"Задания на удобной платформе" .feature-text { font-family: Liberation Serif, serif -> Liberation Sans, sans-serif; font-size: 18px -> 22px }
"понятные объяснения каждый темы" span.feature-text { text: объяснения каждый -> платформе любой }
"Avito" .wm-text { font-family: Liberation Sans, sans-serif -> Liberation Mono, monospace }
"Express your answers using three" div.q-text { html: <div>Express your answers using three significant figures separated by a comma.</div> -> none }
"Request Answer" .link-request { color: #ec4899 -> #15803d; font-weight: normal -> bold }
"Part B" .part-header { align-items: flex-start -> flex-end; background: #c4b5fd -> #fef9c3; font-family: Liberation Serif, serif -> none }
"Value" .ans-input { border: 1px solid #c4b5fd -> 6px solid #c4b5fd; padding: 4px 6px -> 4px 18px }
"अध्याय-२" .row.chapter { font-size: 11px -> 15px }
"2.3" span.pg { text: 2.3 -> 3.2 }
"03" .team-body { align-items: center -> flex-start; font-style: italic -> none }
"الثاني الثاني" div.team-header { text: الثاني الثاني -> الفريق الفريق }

= = =

## Required action:
From the records above, print exactly the lines that run from the line with "color: #ec4899 ->" to the line with "font-size: 11px ->", inclusive.

## Exercise solution:
"Request Answer" .link-request { color: #ec4899 -> #15803d; font-weight: normal -> bold }
"Part B" .part-header { align-items: flex-start -> flex-end; background: #c4b5fd -> #fef9c3; font-family: Liberation Serif, serif -> none }
"Value" .ans-input { border: 1px solid #c4b5fd -> 6px solid #c4b5fd; padding: 4px 6px -> 4px 18px }
"अध्याय-२" .row.chapter { font-size: 11px -> 15px }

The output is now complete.